### Action item
Copy every line of the data that includes the string "first".

### Dataset excerpts
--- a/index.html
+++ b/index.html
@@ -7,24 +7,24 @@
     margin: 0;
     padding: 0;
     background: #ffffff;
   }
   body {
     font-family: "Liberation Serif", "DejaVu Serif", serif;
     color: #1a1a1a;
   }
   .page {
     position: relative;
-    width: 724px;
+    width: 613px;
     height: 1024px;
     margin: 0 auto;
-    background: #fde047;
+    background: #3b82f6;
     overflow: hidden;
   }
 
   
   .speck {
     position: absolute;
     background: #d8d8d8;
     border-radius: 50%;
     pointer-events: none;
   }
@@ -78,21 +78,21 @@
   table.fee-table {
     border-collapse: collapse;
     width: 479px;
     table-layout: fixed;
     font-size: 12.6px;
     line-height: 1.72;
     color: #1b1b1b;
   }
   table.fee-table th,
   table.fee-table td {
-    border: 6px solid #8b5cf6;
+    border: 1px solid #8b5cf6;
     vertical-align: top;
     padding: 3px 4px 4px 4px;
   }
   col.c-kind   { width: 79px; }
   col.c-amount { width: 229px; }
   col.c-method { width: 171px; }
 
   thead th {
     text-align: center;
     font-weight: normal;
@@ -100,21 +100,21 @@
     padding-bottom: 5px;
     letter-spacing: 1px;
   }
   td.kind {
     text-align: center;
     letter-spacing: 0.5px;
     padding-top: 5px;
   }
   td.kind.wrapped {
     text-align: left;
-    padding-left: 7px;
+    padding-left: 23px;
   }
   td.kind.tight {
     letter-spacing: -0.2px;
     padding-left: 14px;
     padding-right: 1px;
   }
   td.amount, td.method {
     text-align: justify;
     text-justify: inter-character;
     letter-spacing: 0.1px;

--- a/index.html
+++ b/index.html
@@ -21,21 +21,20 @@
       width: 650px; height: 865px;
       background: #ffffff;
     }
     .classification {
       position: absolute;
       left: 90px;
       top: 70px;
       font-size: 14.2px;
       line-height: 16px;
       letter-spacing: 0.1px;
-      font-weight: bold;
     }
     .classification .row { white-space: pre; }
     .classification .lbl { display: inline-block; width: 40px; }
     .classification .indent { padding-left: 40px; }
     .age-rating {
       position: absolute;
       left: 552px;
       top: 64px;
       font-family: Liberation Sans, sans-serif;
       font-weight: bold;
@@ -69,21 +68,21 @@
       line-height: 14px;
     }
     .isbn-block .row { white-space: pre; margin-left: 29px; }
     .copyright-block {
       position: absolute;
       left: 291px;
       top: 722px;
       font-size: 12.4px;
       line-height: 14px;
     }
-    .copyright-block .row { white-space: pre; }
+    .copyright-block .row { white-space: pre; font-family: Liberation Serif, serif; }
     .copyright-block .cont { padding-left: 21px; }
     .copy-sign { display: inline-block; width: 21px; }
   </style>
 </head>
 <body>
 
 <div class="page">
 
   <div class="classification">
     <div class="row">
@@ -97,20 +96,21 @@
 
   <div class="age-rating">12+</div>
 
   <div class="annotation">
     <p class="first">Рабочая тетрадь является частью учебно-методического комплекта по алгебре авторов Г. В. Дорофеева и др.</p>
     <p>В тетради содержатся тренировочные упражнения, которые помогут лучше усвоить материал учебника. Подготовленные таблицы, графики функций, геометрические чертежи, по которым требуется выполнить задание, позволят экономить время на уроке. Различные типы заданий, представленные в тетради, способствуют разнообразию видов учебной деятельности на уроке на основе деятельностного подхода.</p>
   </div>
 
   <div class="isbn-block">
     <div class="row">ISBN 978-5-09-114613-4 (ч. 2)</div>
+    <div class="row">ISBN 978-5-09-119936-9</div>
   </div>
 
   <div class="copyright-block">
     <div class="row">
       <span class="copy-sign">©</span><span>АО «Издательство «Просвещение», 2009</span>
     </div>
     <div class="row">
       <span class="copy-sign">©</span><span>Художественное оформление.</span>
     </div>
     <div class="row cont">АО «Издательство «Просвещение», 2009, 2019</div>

* * *

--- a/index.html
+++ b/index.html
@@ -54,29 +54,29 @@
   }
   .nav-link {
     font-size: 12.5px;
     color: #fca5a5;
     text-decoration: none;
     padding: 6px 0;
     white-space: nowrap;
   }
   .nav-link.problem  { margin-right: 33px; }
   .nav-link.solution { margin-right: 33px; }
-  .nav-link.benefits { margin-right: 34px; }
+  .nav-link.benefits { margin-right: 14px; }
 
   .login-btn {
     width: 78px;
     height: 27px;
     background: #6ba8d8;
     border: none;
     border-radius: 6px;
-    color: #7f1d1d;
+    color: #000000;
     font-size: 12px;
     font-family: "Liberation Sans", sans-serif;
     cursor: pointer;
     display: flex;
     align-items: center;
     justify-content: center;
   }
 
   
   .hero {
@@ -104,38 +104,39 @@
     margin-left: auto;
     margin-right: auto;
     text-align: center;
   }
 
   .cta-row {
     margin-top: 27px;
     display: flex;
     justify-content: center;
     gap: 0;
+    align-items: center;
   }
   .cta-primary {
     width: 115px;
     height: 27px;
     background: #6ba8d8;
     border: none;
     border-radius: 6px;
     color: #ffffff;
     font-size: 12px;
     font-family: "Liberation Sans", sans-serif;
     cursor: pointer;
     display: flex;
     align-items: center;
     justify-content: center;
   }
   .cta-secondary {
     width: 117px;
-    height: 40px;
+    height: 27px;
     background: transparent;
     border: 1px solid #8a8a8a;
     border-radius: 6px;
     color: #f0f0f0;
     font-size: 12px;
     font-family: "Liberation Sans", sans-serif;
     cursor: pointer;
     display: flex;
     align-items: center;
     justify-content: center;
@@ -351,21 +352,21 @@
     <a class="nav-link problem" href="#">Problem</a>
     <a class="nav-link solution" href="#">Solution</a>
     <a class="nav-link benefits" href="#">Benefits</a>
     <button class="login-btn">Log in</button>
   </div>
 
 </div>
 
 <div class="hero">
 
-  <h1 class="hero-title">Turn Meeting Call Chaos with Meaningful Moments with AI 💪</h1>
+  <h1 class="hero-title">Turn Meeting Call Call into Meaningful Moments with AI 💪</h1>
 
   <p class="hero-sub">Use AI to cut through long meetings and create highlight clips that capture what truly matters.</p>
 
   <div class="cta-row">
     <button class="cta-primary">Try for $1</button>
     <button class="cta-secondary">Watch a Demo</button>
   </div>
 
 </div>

* * *

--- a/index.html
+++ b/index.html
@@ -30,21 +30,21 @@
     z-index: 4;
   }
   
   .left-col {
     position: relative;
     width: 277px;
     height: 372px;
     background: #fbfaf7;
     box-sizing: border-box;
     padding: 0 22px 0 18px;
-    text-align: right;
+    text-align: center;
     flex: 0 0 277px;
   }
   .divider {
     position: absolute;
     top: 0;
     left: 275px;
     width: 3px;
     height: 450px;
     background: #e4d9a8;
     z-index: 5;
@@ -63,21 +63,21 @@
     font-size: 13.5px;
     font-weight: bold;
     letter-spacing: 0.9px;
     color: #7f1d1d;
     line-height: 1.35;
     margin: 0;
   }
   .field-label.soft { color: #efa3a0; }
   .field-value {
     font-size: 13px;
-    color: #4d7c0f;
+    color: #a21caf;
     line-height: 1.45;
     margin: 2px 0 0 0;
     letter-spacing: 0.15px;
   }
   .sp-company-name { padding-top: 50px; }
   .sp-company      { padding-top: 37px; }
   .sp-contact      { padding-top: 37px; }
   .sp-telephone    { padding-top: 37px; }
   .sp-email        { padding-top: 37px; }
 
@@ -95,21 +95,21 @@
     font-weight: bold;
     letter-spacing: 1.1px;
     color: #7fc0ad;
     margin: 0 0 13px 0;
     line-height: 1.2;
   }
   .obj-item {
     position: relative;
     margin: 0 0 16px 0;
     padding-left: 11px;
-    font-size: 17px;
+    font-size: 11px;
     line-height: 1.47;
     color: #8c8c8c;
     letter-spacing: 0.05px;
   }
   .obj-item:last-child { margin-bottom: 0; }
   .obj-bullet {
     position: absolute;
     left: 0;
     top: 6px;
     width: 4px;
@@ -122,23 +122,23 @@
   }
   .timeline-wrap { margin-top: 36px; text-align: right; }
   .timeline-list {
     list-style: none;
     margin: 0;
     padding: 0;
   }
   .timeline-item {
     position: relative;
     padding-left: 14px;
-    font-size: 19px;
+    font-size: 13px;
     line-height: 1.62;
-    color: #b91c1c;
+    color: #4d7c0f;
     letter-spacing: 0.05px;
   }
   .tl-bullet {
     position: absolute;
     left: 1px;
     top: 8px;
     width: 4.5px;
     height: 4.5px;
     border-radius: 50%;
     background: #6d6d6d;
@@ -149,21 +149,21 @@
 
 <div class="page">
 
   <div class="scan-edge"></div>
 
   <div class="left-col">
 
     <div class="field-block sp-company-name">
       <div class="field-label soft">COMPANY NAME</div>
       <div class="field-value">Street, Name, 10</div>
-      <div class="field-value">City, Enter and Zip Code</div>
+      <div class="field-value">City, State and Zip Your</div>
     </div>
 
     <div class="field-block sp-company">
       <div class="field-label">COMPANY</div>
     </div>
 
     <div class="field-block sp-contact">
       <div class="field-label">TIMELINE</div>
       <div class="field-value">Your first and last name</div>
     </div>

### Answer box
     <p class="first">Рабочая тетрадь является частью учебно-методического комплекта по алгебре авторов Г. В. Дорофеева и др.</p>
       <div class="field-value">Your first and last name</div>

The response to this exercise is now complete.